-=Summary: Asshole-in-Chief out-assholes himself with Perry pick, reasons why the Perry pick make such a prickly pecker, fight on, Trouble Every Day, & A Crime to Remember=-
Rick Perry is Donald Trump's choice for energy secretary
Jeff Zeleny, Jim Acosta, and Theodore Schleifer from CNN
This may be the biggest dick move so far—nominating the guy who not only wanted to abolish the department he is now meant to run, but couldn't even remember the name of it during the debate. He also wanted to abolish the Department of Education—education!!!!! To explain why it's such a dick move, here's a companion piece for context:
Rick Perry's War on Science
Tim Murphy from Mother Jones
Ah, yes. Rick Perry. It would be easy to dismiss him as benignly stupid if he weren't potentially so very, very dangerous, as all True Believers! are. He thinks climate change is a hoax perpetuated by scientists who are lying to make money. 98% of climate scientists in the world are in on this, apparently. This is a common argument, and it's so ridiculous it's almost impossible to refute, which is one of the reasons it works so well. He thinks so little of the profession he attempts to scientify himself:
In his 2010 book, Fed Up!, he wrote that "we have been experiencing a cooling trend" and railed against Democrats who have embraced "so-called science" on climate change.Oh! Oh, Mr. Perry, sir, thank you so much! I thought years and years of the highest temperatures on record meant things were warming up! How silly of me! These are the people who stand in the street in the middle of winter and declare we're experiencing a "cooling trend" because we still have seasons. This expresses a complete and utter lack of both scientific understanding and the concept of context; that it is patterns and the accumulation of data that express "trends" and produce data.
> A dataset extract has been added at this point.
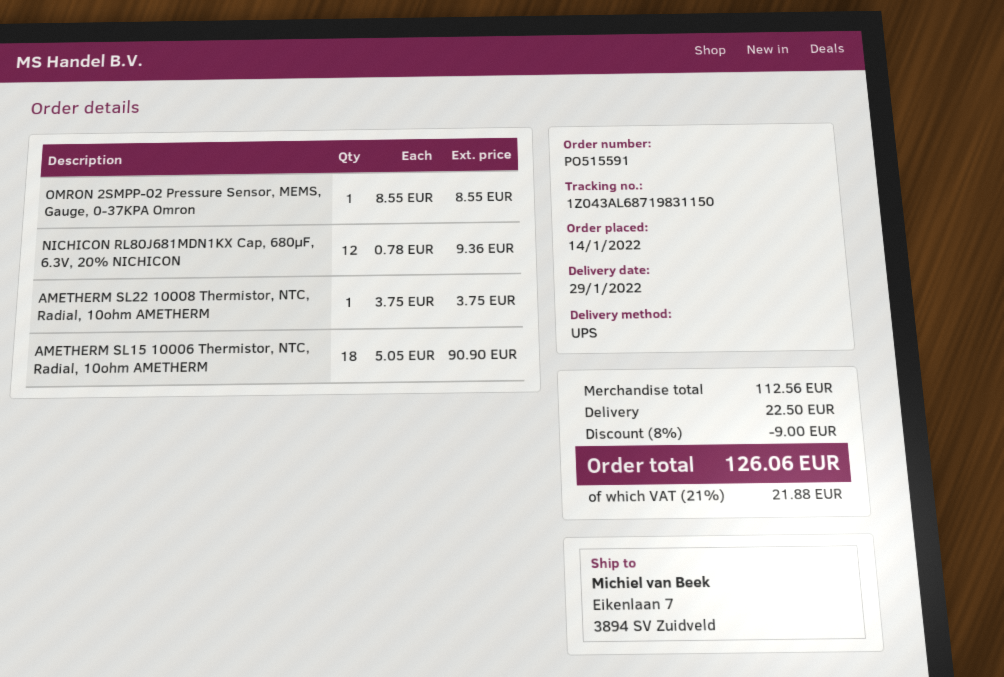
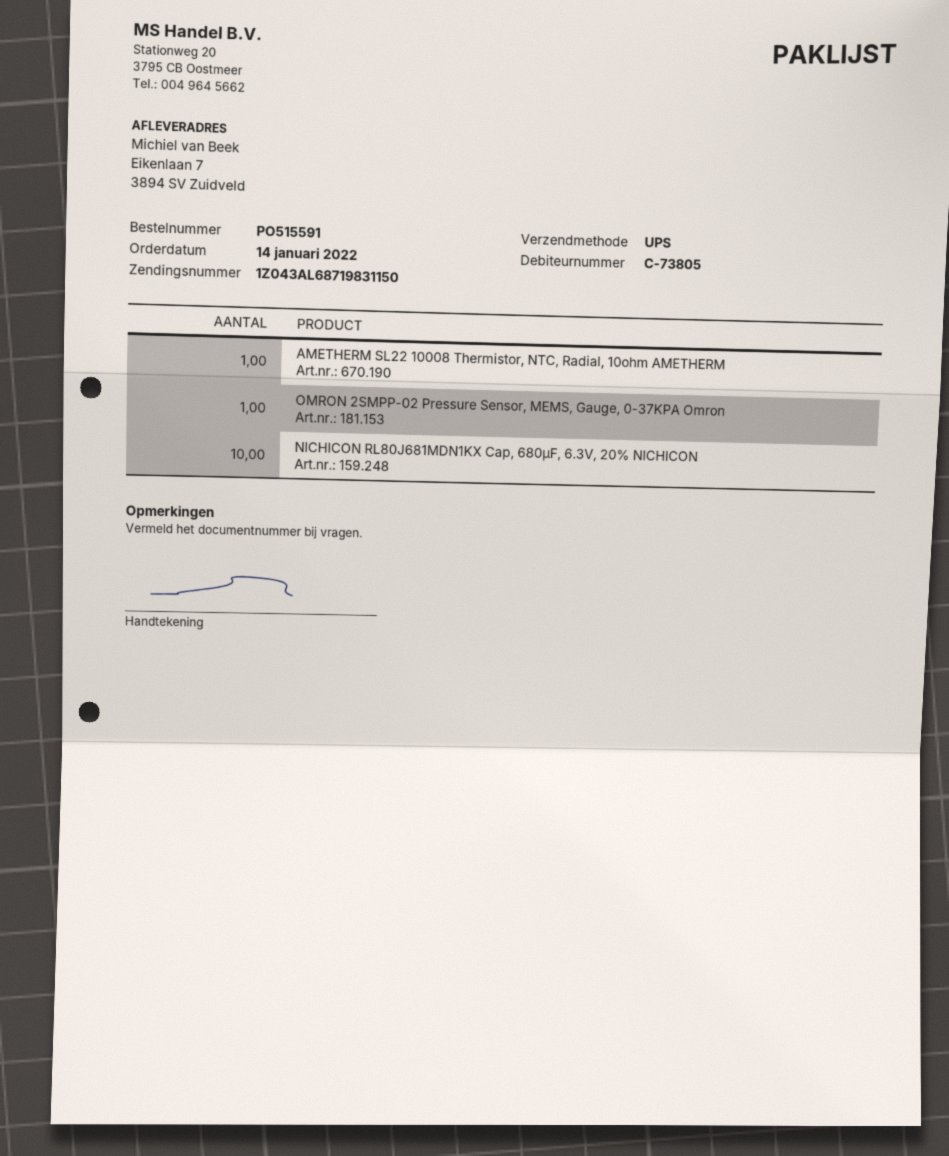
NICHICON RL80J681MDN1KX Cap, 680µF, 6.3V, 20% NICHICON: 12 -> 10
AMETHERM SL15 10006 Thermistor, NTC, Radial, 10ohm AMETHERM: 18 -> none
I'm guessing he prayed on it and God told him that numbers and facts and scientists are wicked tools of the devil not to be trusted. Ah, well.
But he gets worse:
As governor, Perry walked the walk. In 2011, my colleague Kate Sheppard (now with the Huffington Post) reported that Perry officials at the Texas Commission on Environmental Quality had censored references to climate change in an official state report.Yes, don't trust the scientists with the science, trust the politicians who know best. The same politicians who complain about government intrustion, and who are the first to scold anyone on opposing sides who dare to even comment on subjects outside of their professional expertise. No, science can be edited by political will because it is merely inconvenient. Pay no attention to the vested interests behind the curtain.
Time to Fight Like Hell
Clara Jeffrey from Mother Jones
I agree with everything in this, but nowhere is there a plea or entreaty or even a mention of running for local office. The GOP has redrawn districts to ensure both the safety of their seats and the diminishment of opposing voters by winning first local and then state elections. They've redrawn the electoral map of this country to drown out the majority (exhibit: Trump loses popular vote; Democrats win more votes for Senate but lose anyway, etc.).
Trouble Every Day (2002)
By Claire Denis, via AmazonPrime
I will write about this more in Retrospect, but it was interesting for me to watch this again with the layers of life I've had since first viewing. I link a review with hindsight as well.
A Crime to Remember: "Luck Be e Lady"
via Investigation Discovery
The tale of numerous murders in the 50s apparently perpetrated by a single woman considered to be quite diabolical. I'm not contesting her guilt or advocating her innocence; I don't have all the facts and I won't make that judgment. I am contesting the treatment of this woman by the program, not just the cops at the time, as inherently suspicious because she defied social and sexual norms by seeing men for casual affairs, or for seeing more than one man at a time, or for seeing men without being married.
The reenactment of the first interview at the police station stresses her sexual liaisons since the death of her husband, and that was the crux of the information given, after which the detective is convinced of her guilt. There is other context, of course, and there is more to the interview, even in reenactment, but the actor portraying the detective seems most disturbed by the nonchalance with which she discusses her sex life, which gives the impression that this is the greatest signal of her guilt: her sin.
I know there is more to it, but the director/producers had to have noticed this, if not intended it. I become automatically suspicious when this attack is turned on women, as if who they sleep with has any bearing on whether they murdered someone or not. I know it did have an affect back then, and it still does today in some cases (sexual histories still being raised during rape trials, for instance, as if previous consent for a few were blanket consent for all), but they could at least comment on this so hysterical femi-nazis like me don't go off the deep end.